For consumers that has made paying more than £5 for a pack of mince the norm. For farmers, rising prices reflect rising costs, long-term trends, and structural changes to the subsidy regime since Brexit.

“Supply and demand is the short answer,” says Mr Chapman.

“Cow numbers have been falling roughly 3% a year for the last decade, probably in this country. Since Brexit, there is virtually no direct support for food in this country. Well over 50% of the beef supply would have come from the dairy herd, but that’s been reducing because farmers just couldn’t make money.”

Political, environmental and economic forces

Beef farmers also face the same costs of trading as every other business. The rise in employers’ national insurance and the minimum wage have increased labour costs, and energy prices remain above the long-term average.

Then there is the weather, the inescapable variable in agriculture that this year delivered a historically dry summer, leaving pastures dormant, reducing hay and silage yields and forcing up feed costs.

Native Beef is not immune to these forces. Mr Chapman has reduced his suckler herd from 110 to 90, culling older cows to reduce costs this winter. If repeated nationally, the full impact of that reduction will only be fully clear in three years’ time, when fewer calves will reach maturity for sale, potentially keeping prices high.

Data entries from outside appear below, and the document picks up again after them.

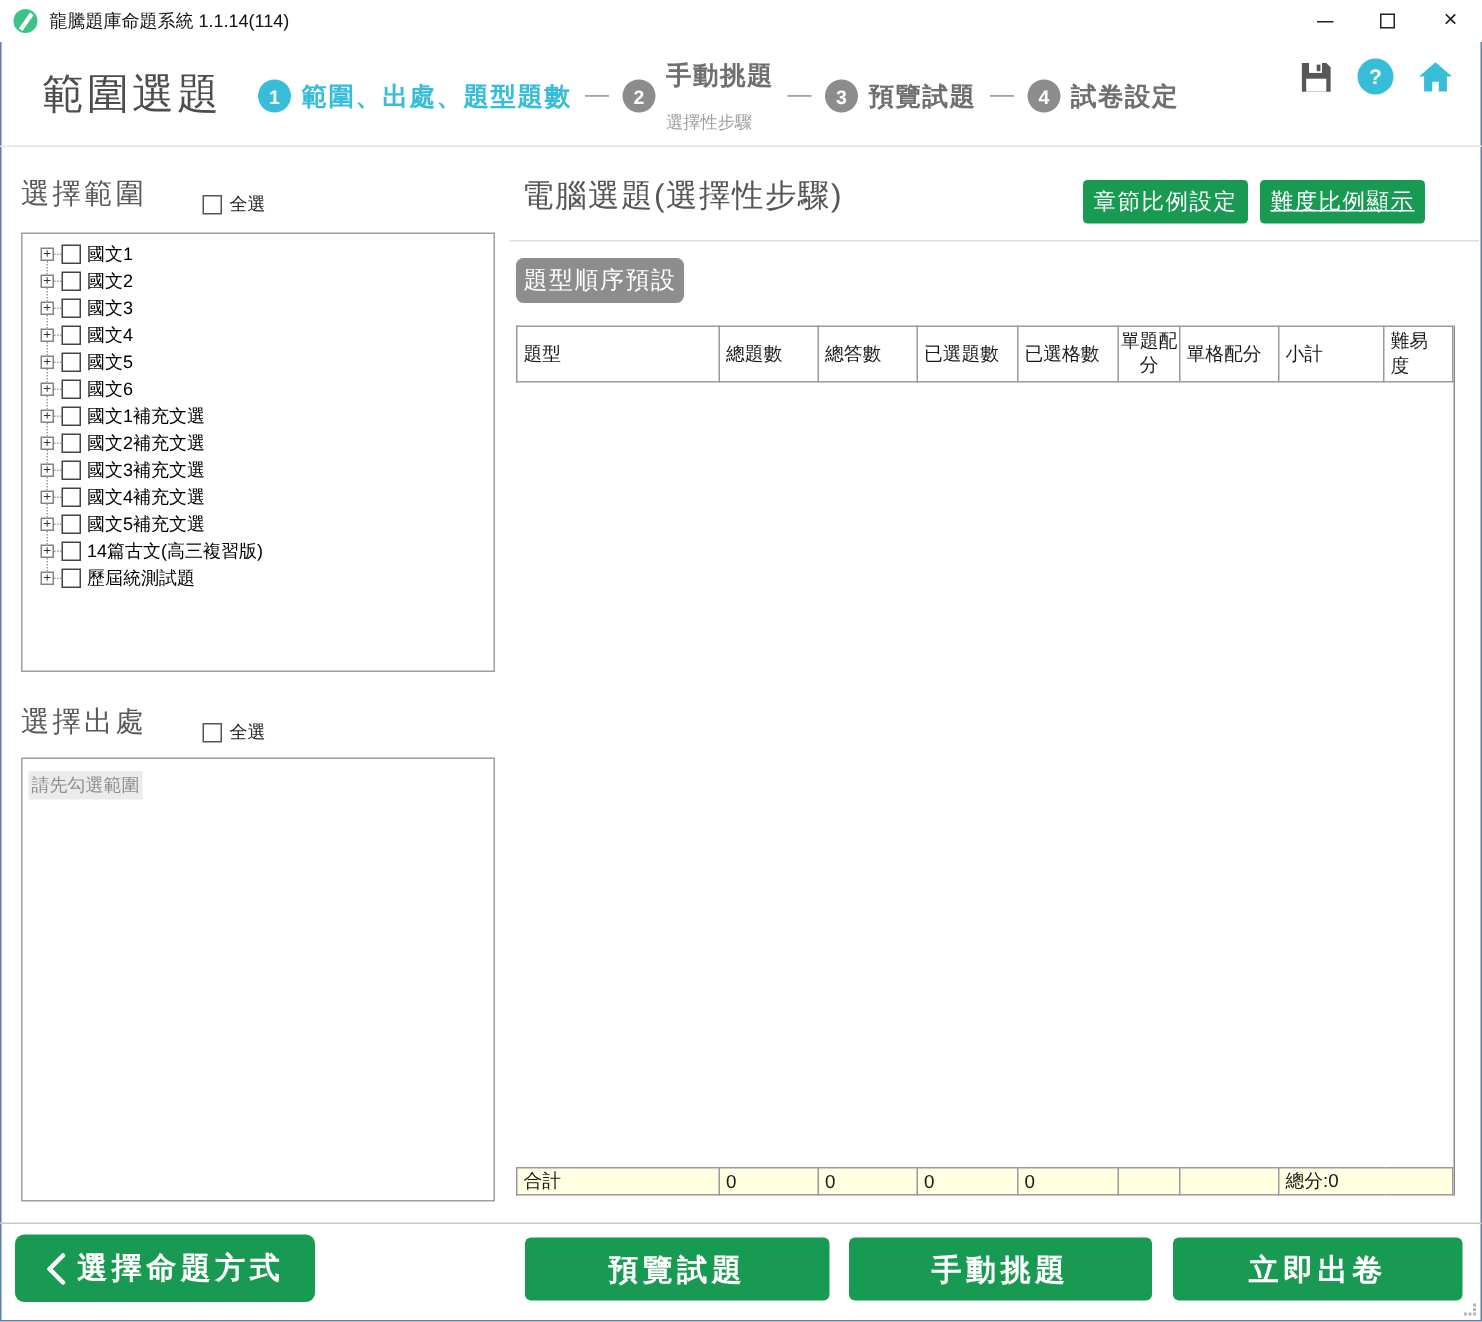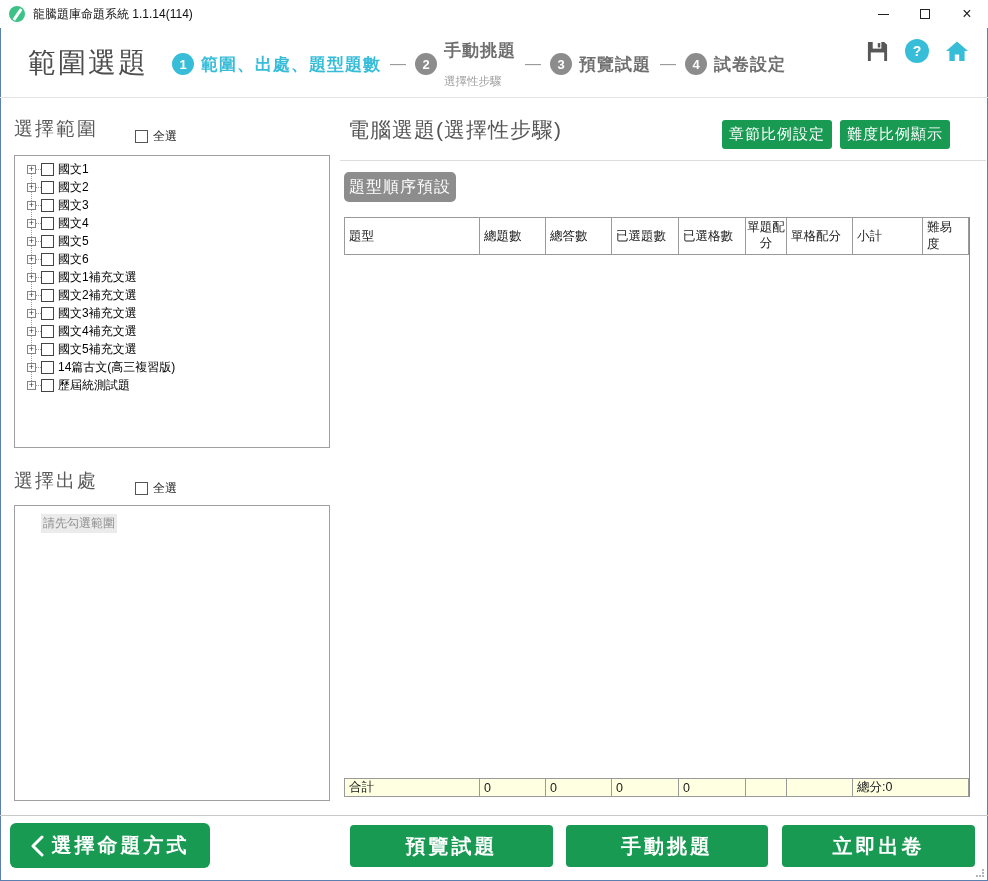--- a/index.html
+++ b/index.html
@@ -45,28 +45,28 @@
   #tree-box{top:155px;height:293px;padding-top:4px;position:absolute;}
   #source-box{top:505px;height:296px;position:absolute;}
   .tree{position:relative;height:100%;}
   .tree::before{content:"";position:absolute;left:16px;top:13px;height:216px;border-left:1px dotted #9a9a9a;}
   .tree-row{height:18px;display:flex;align-items:center;padding-left:12px;position:relative;}
   .expander{width:9px;height:9px;border:1px solid #848484;background:#fff;font-size:9px;line-height:7px;text-align:center;
     color:#333;flex:none;position:relative;z-index:1;cursor:pointer;}
   .stub{width:5px;border-top:1px dotted #9a9a9a;flex:none;}
   .tree-check{width:13px;height:13px;border:1px solid #444;background:#fff;flex:none;margin-right:4px;cursor:pointer;}
   .tree-label{font-size:12px;color:#000;white-space:nowrap;cursor:default;}
-  .hint{display:inline-block;margin:8px 0 0 26px;background:#ebebeb;color:#8f8f8f;font-size:12px;padding:1px 2px;}
+  .hint{display:inline-block;margin:8px 0 0 4px;background:#ebebeb;color:#8f8f8f;font-size:12px;padding:1px 2px;}
 
   
   .main-title{position:absolute;left:348px;top:116px;font-size:21px;color:#565656;letter-spacing:1px;}
   .btn-green{background:var(--green);color:#fff;border:none;border-radius:3px;font-size:15px;
     display:flex;align-items:center;justify-content:center;cursor:pointer;letter-spacing:1px;}
   #btn-chapter{position:absolute;left:722px;top:120px;width:110px;height:29px;}
-  #btn-difficulty{position:absolute;left:840px;top:120px;width:110px;height:29px;}
+  #btn-difficulty{position:absolute;left:840px;top:120px;width:110px;height:29px;text-decoration:underline;}
   .main-sep{position:absolute;left:340px;top:160px;width:646px;height:1px;background:#ddd;}
   #btn-type-order{position:absolute;left:344px;top:172px;width:112px;height:30px;background:#8d8d8d;color:#fff;
     border:none;border-radius:5px;font-size:16px;letter-spacing:1px;cursor:pointer;}
 
   .grid-wrap{position:absolute;left:344px;top:217px;width:626px;height:580px;border-right:1px solid #8a8a8a;
     display:flex;flex-direction:column;}
   table.qtable{border-collapse:collapse;width:624px;table-layout:fixed;background:#fff;}
   .qtable th,.qtable td{border:1px solid #9a9a9a;font-size:12.5px;font-weight:500;color:#1a1a1a;
     text-align:left;padding:0 4px;overflow:hidden;}
   .qtable th{height:37px;}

That lag demonstrates one of the challenges in bringing prices down.

Basic economics says high prices ought to provide an opportunity and prompt increased supply, but there is no quick fix. Calves take nine months to gestate and another 20 to 24 months to reach maturity, and without certainty about price, there is greater risk.

There is another long-term issue weighing on farmers of all kinds: inheritance tax. The ending of the exemption for agriculture, announced in the last budget and due to be imposed from next April, has undermined confidence.

Neil Shand of the National Beef Association cites farmers who are spending what available capital they have on expensive life insurance to protect their estates, rather than expanding their herds.

“The farmgate price is such that we should be in an environment that we should be in a great place to expand, there is a market there that wants the product,” he says. “But the inheritance tax challenge has made everyone terrified to invest in something that will be more heavily taxed in the future.”

While some of the issues are domestic, the UK is not alone.

Beef prices are rising in the US and Europe too, but that is small consolation to the consumer, and none at all to the cow.